• [Exercise prompt]:
Once the pictures are set aside, copy the data below exactly as it stands.
[Start of Attachment]
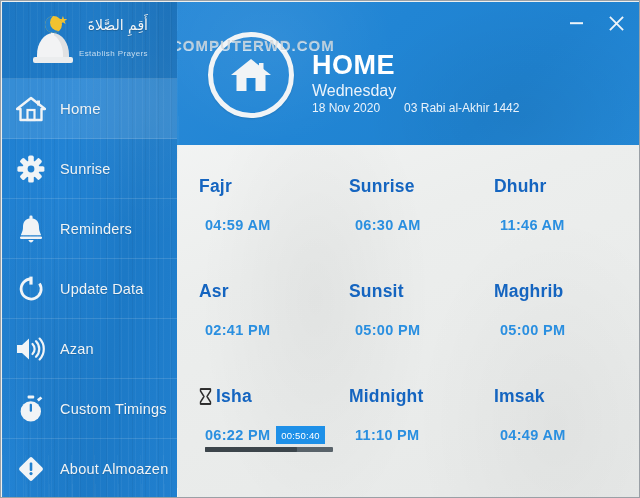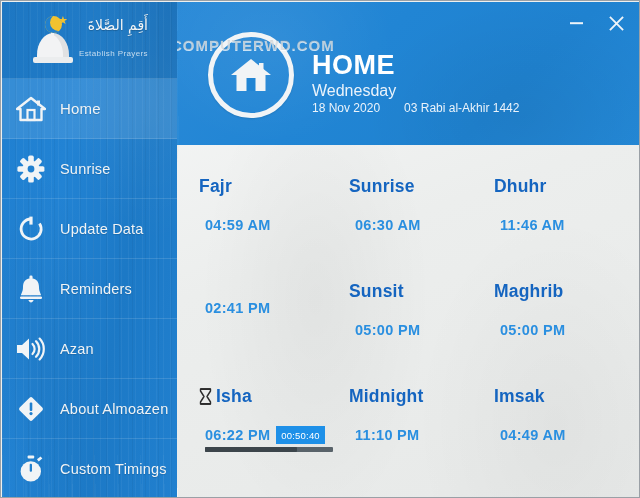--- a/index.html
+++ b/index.html
@@ -305,73 +305,73 @@
             <circle cx="14" cy="14" r="8.6"></circle>
           </g>
           <circle cx="14" cy="14" r="3.4" fill="#2180cf"></circle>
         </svg>
       </span>
       <span class="nav-label">Sunrise</span>
     </div>
 
     <div class="nav-item">
       <span class="nav-icon">
-        <svg width="28" height="28" viewBox="0 0 28 28">
-          <path d="M14 4 A10 10 0 1 0 22.5 8.5" fill="none" stroke="#f1f4f6" stroke-width="2.8" stroke-linecap="butt"></path>
-          <rect x="12.4" y="1.6" width="3.2" height="8" fill="#f1f4f6"></rect>
-        </svg>
-      </span>
-      <span class="nav-label">Update Data</span>
-    </div>
-
-    <div class="nav-item">
-      <span class="nav-icon">
         <svg width="26" height="28" viewBox="0 0 26 28">
           <rect x="11.4" y="0.5" width="3.2" height="4" rx="1.4" fill="#f1f4f6"></rect>
           <path d="M13 3.2 C7.6 3.2 5 7 5 12 C5 17 3 18.6 3 20.2 L23 20.2 C23 18.6 21 17 21 12 C21 7 18.4 3.2 13 3.2 Z" fill="#f1f4f6"></path>
           <rect x="2" y="21.4" width="22" height="2.6" rx="1.2" fill="#f1f4f6"></rect>
           <path d="M10.4 25 C10.9 26.6 12 27.4 13 27.4 C14 27.4 15.1 26.6 15.6 25 Z" fill="#f1f4f6"></path>
         </svg>
       </span>
       <span class="nav-label">Reminders</span>
     </div>
 
     <div class="nav-item">
       <span class="nav-icon">
+        <svg width="28" height="28" viewBox="0 0 28 28">
+          <path d="M14 4 A10 10 0 1 0 22.5 8.5" fill="none" stroke="#f1f4f6" stroke-width="2.8" stroke-linecap="butt"></path>
+          <rect x="12.4" y="1.6" width="3.2" height="8" fill="#f1f4f6"></rect>
+        </svg>
+      </span>
+      <span class="nav-label">Update Data</span>
+    </div>
+
+    <div class="nav-item">
+      <span class="nav-icon">
         <svg width="32" height="26" viewBox="0 0 32 26">
           <path d="M2 9 L7 9 L14 2.5 L14 23.5 L7 17 L2 17 Z" fill="#f1f4f6"></path>
           <path d="M17.5 8 A7 7 0 0 1 17.5 18" fill="none" stroke="#f1f4f6" stroke-width="2.2" stroke-linecap="round"></path>
           <path d="M21 5.2 A11 11 0 0 1 21 20.8" fill="none" stroke="#f1f4f6" stroke-width="2.2" stroke-linecap="round"></path>
           <path d="M24.6 2.6 A15 15 0 0 1 24.6 23.4" fill="none" stroke="#f1f4f6" stroke-width="2.2" stroke-linecap="round"></path>
         </svg>
       </span>
       <span class="nav-label">Azan</span>
     </div>
 
     <div class="nav-item">
       <span class="nav-icon">
-        <svg width="28" height="28" viewBox="0 0 28 28">
-          <rect x="5" y="5" width="18" height="18" rx="2" transform="rotate(45 14 14)" fill="#f1f4f6"></rect>
-          <rect x="12.7" y="7.6" width="2.6" height="8.4" rx="1" fill="#2180cf"></rect>
-          <circle cx="14" cy="18.6" r="1.6" fill="#2180cf"></circle>
-        </svg>
-      </span>
-      <span class="nav-label">About Almoazen</span>
-    </div>
-
-    <div class="nav-item">
-      <span class="nav-icon">
         <svg width="26" height="28" viewBox="0 0 26 28">
           <rect x="9.6" y="0.4" width="6.6" height="3.2" rx="1" fill="#f1f4f6"></rect>
           <path d="M19 4.2 L22.6 1.4 L24.3 3.6 L20.7 6.4 Z" fill="#f1f4f6"></path>
           <circle cx="12.8" cy="16.4" r="10.2" fill="#f1f4f6"></circle>
           <rect x="11.7" y="8.8" width="2.3" height="8" rx="1" fill="#2180cf"></rect>
         </svg>
       </span>
       <span class="nav-label">Custom Timings</span>
+    </div>
+
+    <div class="nav-item">
+      <span class="nav-icon">
+        <svg width="28" height="28" viewBox="0 0 28 28">
+          <rect x="5" y="5" width="18" height="18" rx="2" transform="rotate(45 14 14)" fill="#f1f4f6"></rect>
+          <rect x="12.7" y="7.6" width="2.6" height="8.4" rx="1" fill="#2180cf"></rect>
+          <circle cx="14" cy="18.6" r="1.6" fill="#2180cf"></circle>
+        </svg>
+      </span>
+      <span class="nav-label">About Almoazen</span>
     </div>
   </div>
 
   <div id="main">
     <div class="tex"></div>
 
     <div id="header">
       <div class="tex"></div>
 
       <div id="winctl">
@@ -420,20 +420,21 @@
           <div class="ptime">06:30 AM</div>
         </div>
         <div class="cell c2">
           <div class="pname">Dhuhr</div>
           <div class="ptime">11:46 AM</div>
         </div>
       </div>
 
       <div class="prow r1">
         <div class="cell c0">
+          <div class="pname">Asr</div>
           <div class="ptime">02:41 PM</div>
         </div>
         <div class="cell c1">
           <div class="pname">Sunsit</div>
           <div class="ptime">05:00 PM</div>
         </div>
         <div class="cell c2">
           <div class="pname">Maghrib</div>
           <div class="ptime">05:00 PM</div>
         </div>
[End of Attachment]
• [Expected answer]:
--- a/index.html
+++ b/index.html
@@ -305,73 +305,73 @@
             <circle cx="14" cy="14" r="8.6"></circle>
           </g>
           <circle cx="14" cy="14" r="3.4" fill="#2180cf"></circle>
         </svg>
       </span>
       <span class="nav-label">Sunrise</span>
     </div>
 
     <div class="nav-item">
       <span class="nav-icon">
-        <svg width="28" height="28" viewBox="0 0 28 28">
-          <path d="M14 4 A10 10 0 1 0 22.5 8.5" fill="none" stroke="#f1f4f6" stroke-width="2.8" stroke-linecap="butt"></path>
-          <rect x="12.4" y="1.6" width="3.2" height="8" fill="#f1f4f6"></rect>
-        </svg>
-      </span>
-      <span class="nav-label">Update Data</span>
-    </div>
-
-    <div class="nav-item">
-      <span class="nav-icon">
         <svg width="26" height="28" viewBox="0 0 26 28">
           <rect x="11.4" y="0.5" width="3.2" height="4" rx="1.4" fill="#f1f4f6"></rect>
           <path d="M13 3.2 C7.6 3.2 5 7 5 12 C5 17 3 18.6 3 20.2 L23 20.2 C23 18.6 21 17 21 12 C21 7 18.4 3.2 13 3.2 Z" fill="#f1f4f6"></path>
           <rect x="2" y="21.4" width="22" height="2.6" rx="1.2" fill="#f1f4f6"></rect>
           <path d="M10.4 25 C10.9 26.6 12 27.4 13 27.4 C14 27.4 15.1 26.6 15.6 25 Z" fill="#f1f4f6"></path>
         </svg>
       </span>
       <span class="nav-label">Reminders</span>
     </div>
 
     <div class="nav-item">
       <span class="nav-icon">
+        <svg width="28" height="28" viewBox="0 0 28 28">
+          <path d="M14 4 A10 10 0 1 0 22.5 8.5" fill="none" stroke="#f1f4f6" stroke-width="2.8" stroke-linecap="butt"></path>
+          <rect x="12.4" y="1.6" width="3.2" height="8" fill="#f1f4f6"></rect>
+        </svg>
+      </span>
+      <span class="nav-label">Update Data</span>
+    </div>
+
+    <div class="nav-item">
+      <span class="nav-icon">
         <svg width="32" height="26" viewBox="0 0 32 26">
           <path d="M2 9 L7 9 L14 2.5 L14 23.5 L7 17 L2 17 Z" fill="#f1f4f6"></path>
           <path d="M17.5 8 A7 7 0 0 1 17.5 18" fill="none" stroke="#f1f4f6" stroke-width="2.2" stroke-linecap="round"></path>
           <path d="M21 5.2 A11 11 0 0 1 21 20.8" fill="none" stroke="#f1f4f6" stroke-width="2.2" stroke-linecap="round"></path>
           <path d="M24.6 2.6 A15 15 0 0 1 24.6 23.4" fill="none" stroke="#f1f4f6" stroke-width="2.2" stroke-linecap="round"></path>
         </svg>
       </span>
       <span class="nav-label">Azan</span>
     </div>
 
     <div class="nav-item">
       <span class="nav-icon">
-        <svg width="28" height="28" viewBox="0 0 28 28">
-          <rect x="5" y="5" width="18" height="18" rx="2" transform="rotate(45 14 14)" fill="#f1f4f6"></rect>
-          <rect x="12.7" y="7.6" width="2.6" height="8.4" rx="1" fill="#2180cf"></rect>
-          <circle cx="14" cy="18.6" r="1.6" fill="#2180cf"></circle>
-        </svg>
-      </span>
-      <span class="nav-label">About Almoazen</span>
-    </div>
-
-    <div class="nav-item">
-      <span class="nav-icon">
         <svg width="26" height="28" viewBox="0 0 26 28">
           <rect x="9.6" y="0.4" width="6.6" height="3.2" rx="1" fill="#f1f4f6"></rect>
           <path d="M19 4.2 L22.6 1.4 L24.3 3.6 L20.7 6.4 Z" fill="#f1f4f6"></path>
           <circle cx="12.8" cy="16.4" r="10.2" fill="#f1f4f6"></circle>
           <rect x="11.7" y="8.8" width="2.3" height="8" rx="1" fill="#2180cf"></rect>
         </svg>
       </span>
       <span class="nav-label">Custom Timings</span>
+    </div>
+
+    <div class="nav-item">
+      <span class="nav-icon">
+        <svg width="28" height="28" viewBox="0 0 28 28">
+          <rect x="5" y="5" width="18" height="18" rx="2" transform="rotate(45 14 14)" fill="#f1f4f6"></rect>
+          <rect x="12.7" y="7.6" width="2.6" height="8.4" rx="1" fill="#2180cf"></rect>
+          <circle cx="14" cy="18.6" r="1.6" fill="#2180cf"></circle>
+        </svg>
+      </span>
+      <span class="nav-label">About Almoazen</span>
     </div>
   </div>
 
   <div id="main">
     <div class="tex"></div>
 
     <div id="header">
       <div class="tex"></div>
 
       <div id="winctl">
@@ -420,20 +420,21 @@
           <div class="ptime">06:30 AM</div>
         </div>
         <div class="cell c2">
           <div class="pname">Dhuhr</div>
           <div class="ptime">11:46 AM</div>
         </div>
       </div>
 
       <div class="prow r1">
         <div class="cell c0">
+          <div class="pname">Asr</div>
           <div class="ptime">02:41 PM</div>
         </div>
         <div class="cell c1">
           <div class="pname">Sunsit</div>
           <div class="ptime">05:00 PM</div>
         </div>
         <div class="cell c2">
           <div class="pname">Maghrib</div>
           <div class="ptime">05:00 PM</div>
         </div>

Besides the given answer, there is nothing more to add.